For each line below that contains the word "standards", make a copy.

*** Block opens ***

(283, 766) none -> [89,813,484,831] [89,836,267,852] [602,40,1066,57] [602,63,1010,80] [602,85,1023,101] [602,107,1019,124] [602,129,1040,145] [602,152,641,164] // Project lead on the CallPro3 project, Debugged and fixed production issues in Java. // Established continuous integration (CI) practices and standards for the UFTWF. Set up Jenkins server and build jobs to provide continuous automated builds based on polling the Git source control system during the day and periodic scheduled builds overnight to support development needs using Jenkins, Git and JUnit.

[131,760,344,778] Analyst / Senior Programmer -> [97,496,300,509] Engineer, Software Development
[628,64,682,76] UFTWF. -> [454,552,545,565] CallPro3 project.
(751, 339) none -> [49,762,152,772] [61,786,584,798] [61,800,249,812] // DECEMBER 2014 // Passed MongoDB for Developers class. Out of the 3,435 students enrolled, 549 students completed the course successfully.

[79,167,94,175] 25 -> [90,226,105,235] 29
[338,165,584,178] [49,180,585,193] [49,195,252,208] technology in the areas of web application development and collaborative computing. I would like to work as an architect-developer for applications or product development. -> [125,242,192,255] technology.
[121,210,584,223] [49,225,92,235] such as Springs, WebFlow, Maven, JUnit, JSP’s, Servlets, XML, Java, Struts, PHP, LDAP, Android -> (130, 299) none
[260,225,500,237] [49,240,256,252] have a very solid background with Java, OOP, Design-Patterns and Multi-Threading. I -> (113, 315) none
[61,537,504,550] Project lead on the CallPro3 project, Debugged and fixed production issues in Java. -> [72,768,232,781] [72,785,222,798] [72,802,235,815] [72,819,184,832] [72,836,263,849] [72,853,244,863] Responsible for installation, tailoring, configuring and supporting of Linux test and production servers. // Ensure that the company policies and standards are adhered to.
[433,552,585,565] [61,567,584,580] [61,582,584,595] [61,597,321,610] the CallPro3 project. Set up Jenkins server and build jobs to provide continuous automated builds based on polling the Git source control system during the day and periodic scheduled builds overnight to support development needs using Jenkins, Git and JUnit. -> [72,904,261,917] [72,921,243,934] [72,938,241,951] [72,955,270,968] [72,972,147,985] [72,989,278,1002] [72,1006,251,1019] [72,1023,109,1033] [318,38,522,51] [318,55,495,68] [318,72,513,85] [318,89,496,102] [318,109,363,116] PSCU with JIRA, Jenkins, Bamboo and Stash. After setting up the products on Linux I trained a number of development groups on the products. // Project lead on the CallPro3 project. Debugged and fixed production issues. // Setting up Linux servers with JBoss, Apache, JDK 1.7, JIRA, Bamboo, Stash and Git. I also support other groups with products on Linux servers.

*** Block closes ***

## WRITTEN SOLUTION
(283, 766) none -> [89,813,484,831] [89,836,267,852] [602,40,1066,57] [602,63,1010,80] [602,85,1023,101] [602,107,1019,124] [602,129,1040,145] [602,152,641,164] // Project lead on the CallPro3 project, Debugged and fixed production issues in Java. // Established continuous integration (CI) practices and standards for the UFTWF. Set up Jenkins server and build jobs to provide continuous automated builds based on polling the Git source control system during the day and periodic scheduled builds overnight to support development needs using Jenkins, Git and JUnit.
[61,537,504,550] Project lead on the CallPro3 project, Debugged and fixed production issues in Java. -> [72,768,232,781] [72,785,222,798] [72,802,235,815] [72,819,184,832] [72,836,263,849] [72,853,244,863] Responsible for installation, tailoring, configuring and supporting of Linux test and production servers. // Ensure that the company policies and standards are adhered to.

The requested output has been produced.